La sera prima va effettuata un’accurata doccia di pulizia e asportato lo smalto da mani e piedi.

 

Procedura

Il Nano Fat Grafting viene eseguito in anestesia locale, con o senza sedazione, in regime ambulatoriale. Esso dura circa 1 ora.

La zona da trattare viene dapprima infiltrata con una soluzione tumescente composta da soluzione salina, anestetico locale e adrenalina. Questo aiuta a ridurre sanguinamento, lividi e gonfiore e rende più facile rimuovere le cellule di grasso.

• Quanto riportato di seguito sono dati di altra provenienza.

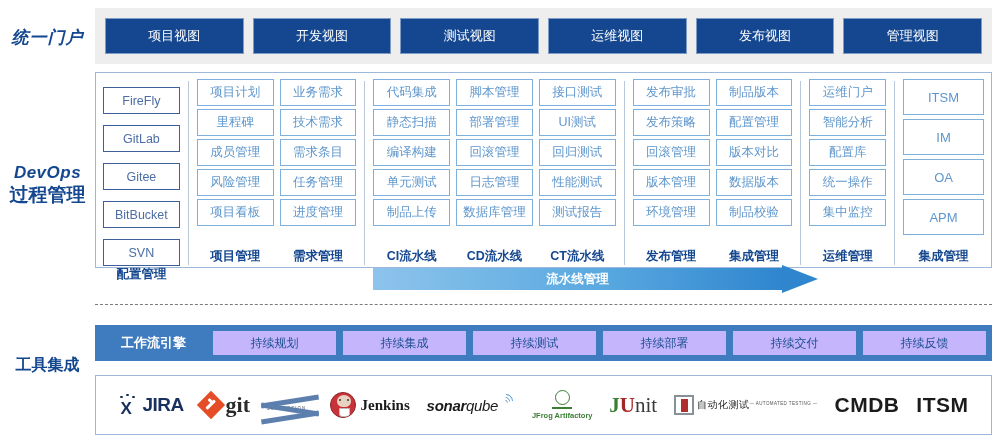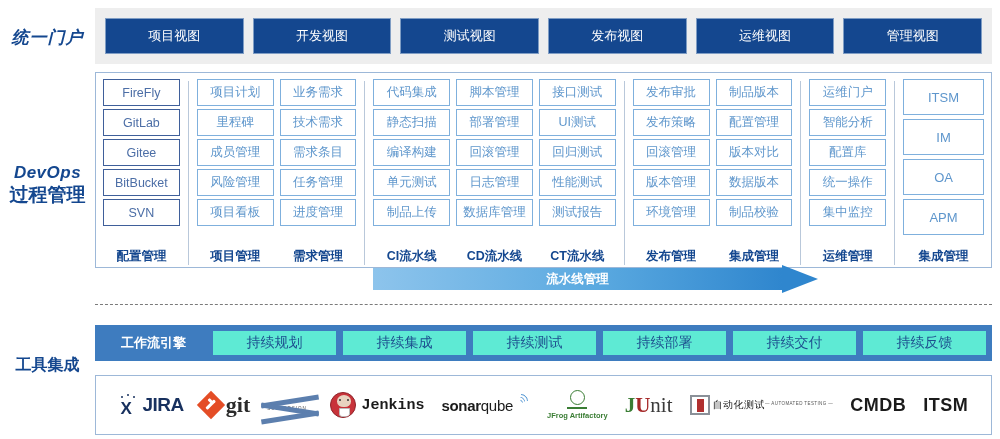--- a/index.html
+++ b/index.html
@@ -282,8 +282,8 @@
       <div class="portal-btn">项目视图</div>
       <div class="portal-btn">开发视图</div>
       <div class="portal-btn">测试视图</div>
+      <div class="portal-btn">运维视图</div>
       <div class="portal-btn">发布视图</div>
-      <div class="portal-btn">运维视图</div>
       <div class="portal-btn">管理视图</div>
     </div>
 

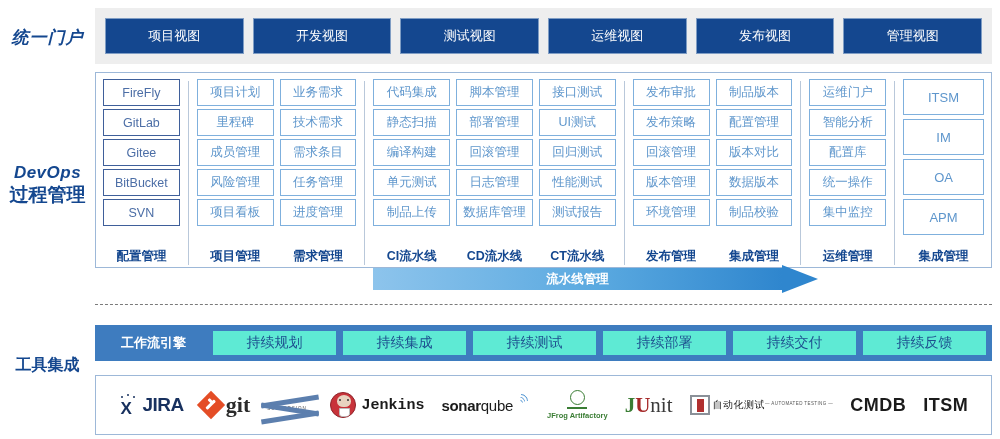--- a/index.html
+++ b/index.html
@@ -75,7 +75,7 @@
     background: #ffffff;
     cursor: pointer;
   }
-  .dv-col.scm .dv-cell { border-color: #3f5f9a; color: #4c6ea6; font-size: 12.5px; }
+  .dv-col.scm .dv-cell { border-color: #3f5f9a; color: #4c6ea6; font-size: 12.5px; margin-top: 8px; }
   .dv-col.intg .dv-cells { gap: 4px; }
   .dv-col.intg .dv-cell { height: 36px; font-size: 13px; }
   .dv-coltitle {

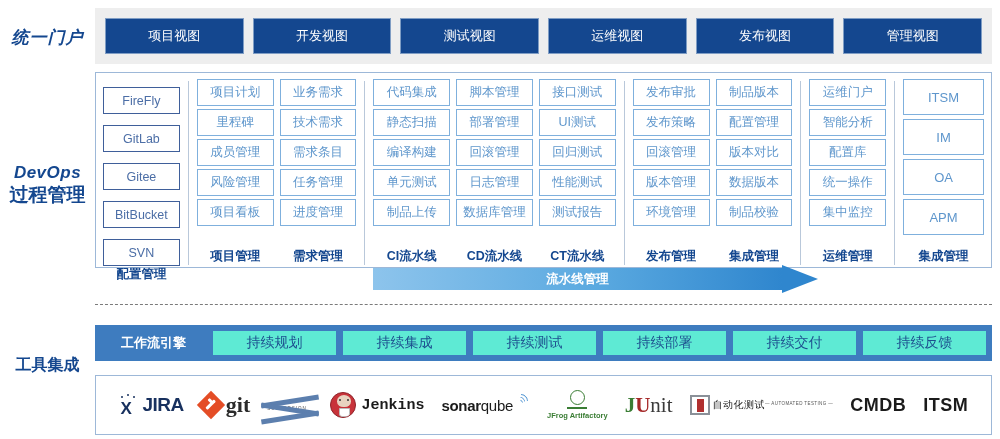--- a/index.html
+++ b/index.html
@@ -131,8 +131,8 @@
   }
   .wf-btn {
     flex: 1 1 0; height: 24px;
-    background: #5eead4;
-    color: #1d4f8f; font-size: 14px;
+    background: #c4b5fd;
+    color: #1d4f8f; font-size: 12px;
     display: flex; align-items: center; justify-content: center;
     cursor: pointer;
   }

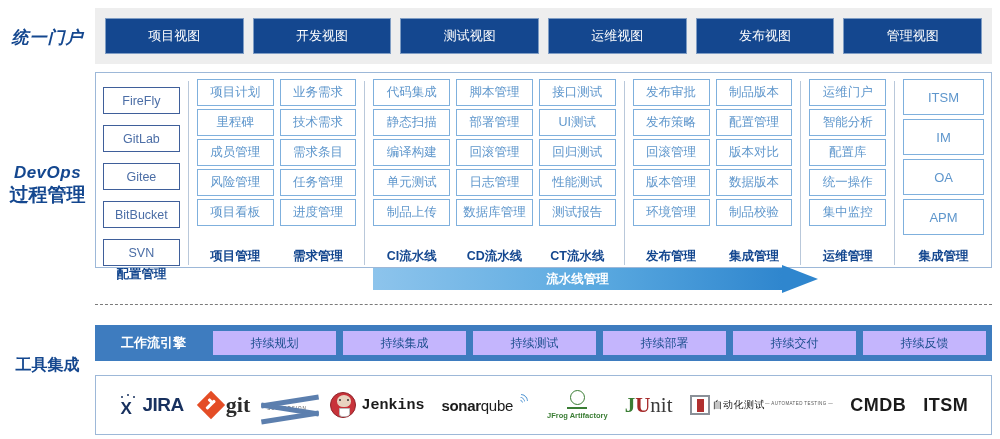--- a/index.html
+++ b/index.html
@@ -217,7 +217,7 @@
     position: absolute; left: 8px; bottom: 0px; width: 11px; height: 9px;
     background: #ffffff; border-radius: 0 0 3px 3px; border: 1px solid #bbb;
   }
-  .jk-text { font-size: 15px; font-weight: bold; color: #1b1b1b; font-family: Liberation Mono, monospace; }
+  .jk-text { font-size: 15px; font-weight: bold; color: #1b1b1b; font-family: Liberation Serif, serif; }
 
   
   .sq-wrap { display: flex; align-items: flex-start; }

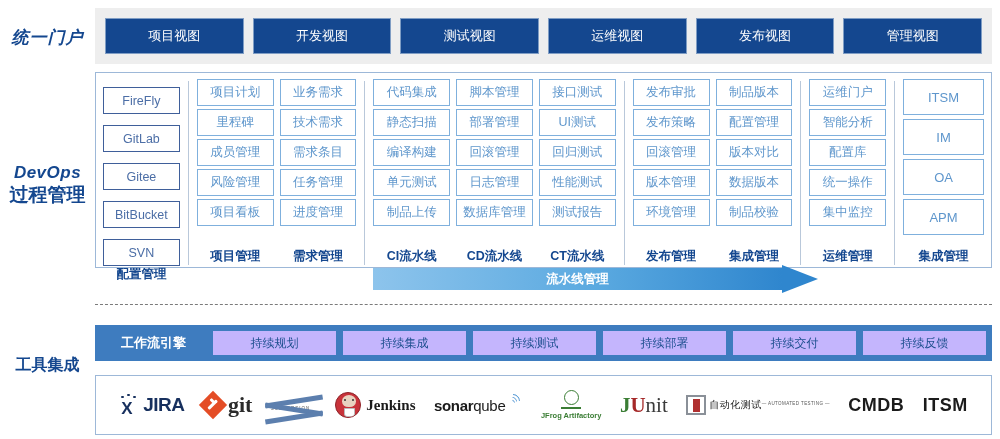--- a/index.html
+++ b/index.html
@@ -220,7 +220,7 @@
   .jk-text { font-size: 15px; font-weight: bold; color: #1b1b1b; font-family: Liberation Serif, serif; }
 
   
-  .sq-wrap { display: flex; align-items: flex-start; }
+  .sq-wrap { display: flex; align-items: flex-start; font-style: italic; }
   .sq-text { font-size: 15px; color: #1b1b1b; letter-spacing: -0.3px; }
   .sq-text b { font-weight: bold; }
   .sq-text span { font-weight: normal; }

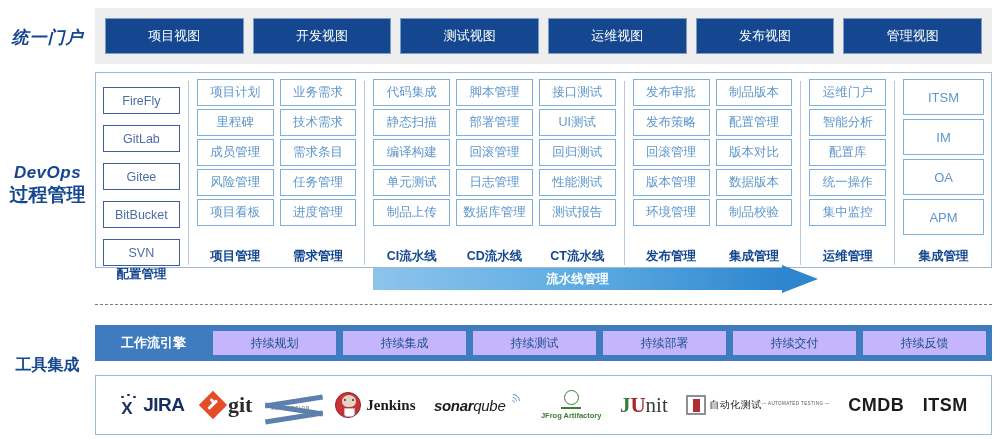--- a/index.html
+++ b/index.html
@@ -262,7 +262,7 @@
   .at-en { font-size: 4.5px; color: #555; letter-spacing: .4px; margin-top: 2px; }
 
   
-  .word-mark { font-size: 18px; font-weight: bold; color: #1b1b1b; letter-spacing: .5px; }
+  .word-mark { font-size: 21px; font-weight: bold; color: #1b1b1b; letter-spacing: .5px; }
 </style>
 </head>
 <body>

L’incisione millimetrica nel sito di prelievo viene suturata al termine dell’intervento e si applica una medicazione modicamente compressiva tramite la fascia elastico–contenitiva che vi sarete procurati prima di recarvi dal Chirurgo.

 

Post

Durante le prime ore dopo la procedura si avrà lieve perdita di liquido di infiltrazione misto a siero dal piccolo buco cutaneo ombelicale, non è da preoccuparsi.

Si potrà avvertire un lievissimo dolore, gonfiore, fastidio e indolenzimento nell’area trattata: esso viene tenuto facilmente a bada con i comuni analgesici e comunque regredirà nel giro di poche ore.

Durante la prima settimana e a volte dieci giorni, potranno svilupparsi gonfiore e lividi non solo a livello delle aree trattate, ma anche in quelle limitrofe per gravità. Essi sono fisiologici e regrediscono spontaneamente. Parimenti si possono verificare indurimenti cicatriziali localizzati dei tessuti, che si risolvono anch’essi nel giro di due mesi e che possono essere trattati anche con massaggi linfodrenanti su indicazioni del chirurgo.

Il piccolo e minuscolo punto di sutura a livello dell’ombelico viene rimosso dopo 7 giorni

Il ritorno a lavoro è immediato.

Per i primi 7 giorni dovrà essere evitata l’esposizione al Sole o fonti di calore (sauna, lampade solari, ecc.).

Per alcuni mesi sarà presente una certa riduzione della sensibilità cutanea sull’area trattata.

 

COMPLICANZE POTENZIALI

Come in ogni procedura chirurgica, seppur di modestissima entità ed eseguita su pazienti in buone condizioni di salute, un modesto sanguinamento della ferita rientra nella normalità.

Nei rari casi di infezione della ferita, essa si manifesta con dolore, gonfiore, calore e arrossamento della pelle, accompagnati o meno da febbre. Qualsiasi infezione può solitamente essere trattata con antibiotici e medicazioni locali, ma può determinare cicatrici di scadente qualità.

La formazione di sieroma nella regione donatrice consiste nell’accumulo di un liquido giallo e trasparente chiamato siero, del tutto simile a quello che si forma nelle vescicole e bolle degli ustionati. Piccole quantità si riassorbono spontaneamente, mentre raccolte più cospicue possono richiedere l’aspirazione come nel caso degli ematomi importanti.

Nelle aree trattate possono comparire piccoli lividi che si autorisolvono nel giro di qualche giorno.

Irregolarità e nodularità sulla cute di modesta entità sono rare, ma possono essere dovute a fenomeni di retrazione cicatriziale a livello del tessuto sottocutaneo.

Alcuni pazienti, a causa di un’eccessiva reattività cutanea possono sviluppare cicatrici arrossate, allargate o ipertrofiche e perciò facilmente visibili. Esse sono trattabili in ambulatorio oppure richiedere una revisione chirurgica a distanza di un anno.